C’était au départ une simple vapeur blanchâtre. Elle planait au-dessus du mobilier lourd, surchargé de bibelots hétéroclites. Elle parcourait la pièce, en exploratrice, en examinatrice, comme pour s’assurer du bien-fondé de sa manifestation. Elle se retrouva auprès de la coiffeuse, qui, je le supposais, révélait l’ambiguïté même de cette chambre, sa destination sexuée : parce que je reposais non pas dans un lit qui avait accueilli autrefois un homme, mais qui avait servi au doux repos, à l’assoupissement, à l’alanguissement d’une jeune fille. Trop de frivolité et de superfluité ornementale caractérisaient l’endroit pour que je doutasse longtemps de la nature de l’ancienne occupante.
Là, présentement, qui était-ce ? Qu’était cet ectoplasme, cette vapeur qui, peu à peu, prenait audacieusement forme, consistance ? Allais-je assister à la révélation du spectre de celle qui, jadis, s’était enfouie sous les couvertures, avait accroché ses mains à la courtepointe avant, en divers soupirs, de s’abandonner toute à des songes à taire ?
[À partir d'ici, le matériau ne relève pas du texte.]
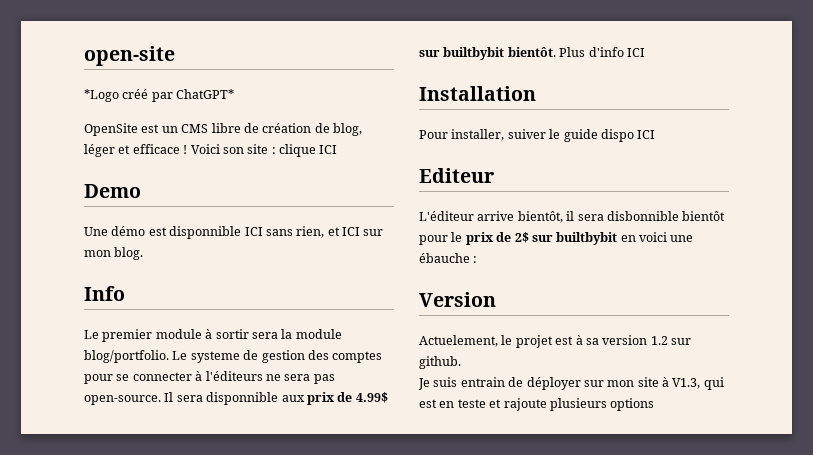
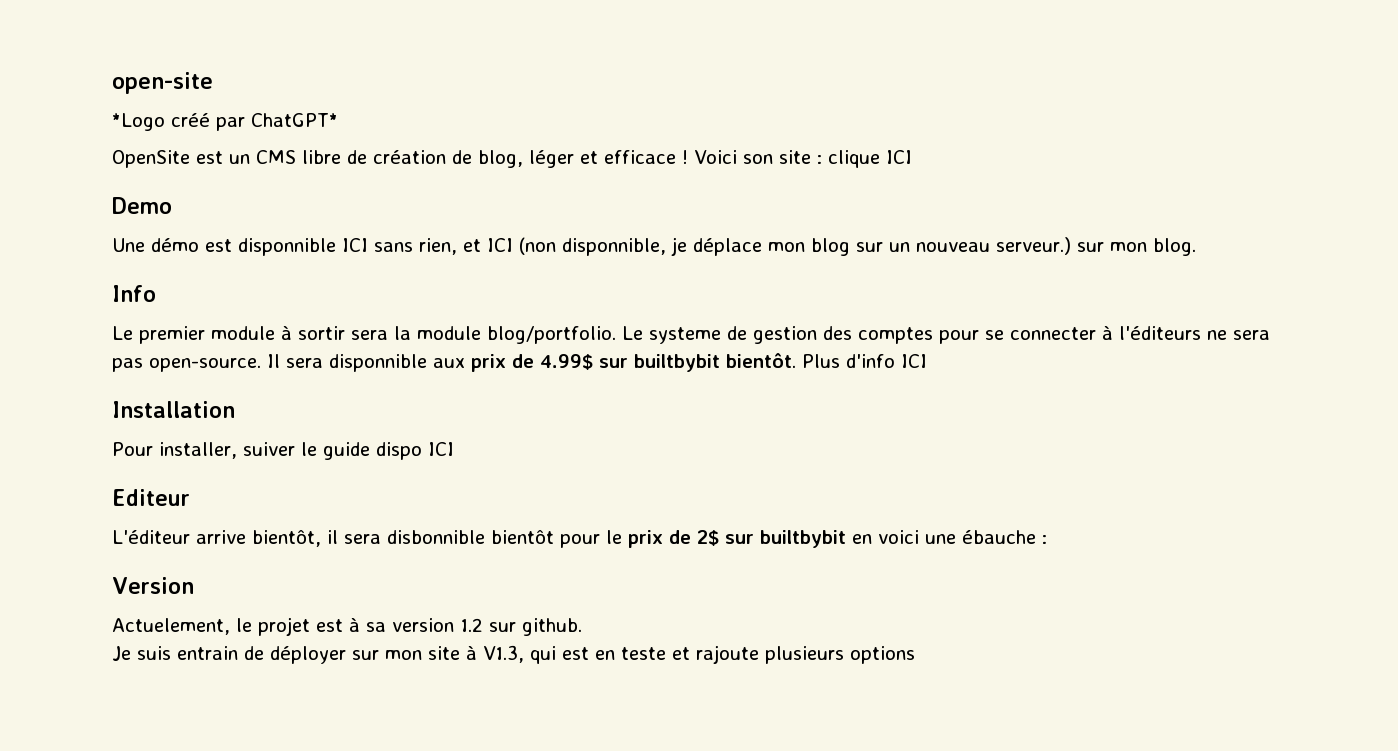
- Une démo est disponnible ICI sans rien, et ICI sur mon blog.
+ Une démo est disponnible ICI sans rien, et ICI (non disponnible, je déplace mon blog sur un nouveau serveur.) sur mon blog.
Ce qui me gênait le plus, c’était la perception olfactive qui se mêlait à cette révélation, à l’organisation progressive de cette image non plus photographique mais tridimensionnelle. C’était une efflorescence révolue, un pot-pourri passé, fané, obsolète et vain, un de ces parfums poudreux, capiteux, dont les coquettes se pensant à la page n’usent plus, un empoisonnement des sens, des narines, une imprégnation toxique de l’épiderme, épistémè de la Beauté supposée idéale.
J’allais savoir qui…qui hantait cette chambre… Une forme éthérée se silhouettait, se définissait. Elle demeurait suspendue à quelques centimètres du sol, et je ressentais un troublant souffle frais l’accompagnant, sorte de signature expirante, parce que les fantômes, par mimétisme avec les vivants, poursuivent l’expression du fonctionnement des organes, croient reproduire tous les mouvements physiologiques de l’en deçà, d’avant la tombe. Les spectres veulent encore respirer, excréter, digérer, transpirer. Ils refusent d’admettre qu’ils n’appartiennent plus au domaine de la chair, du vif, de l’Incarnation. Ils font comme si de rien n’était.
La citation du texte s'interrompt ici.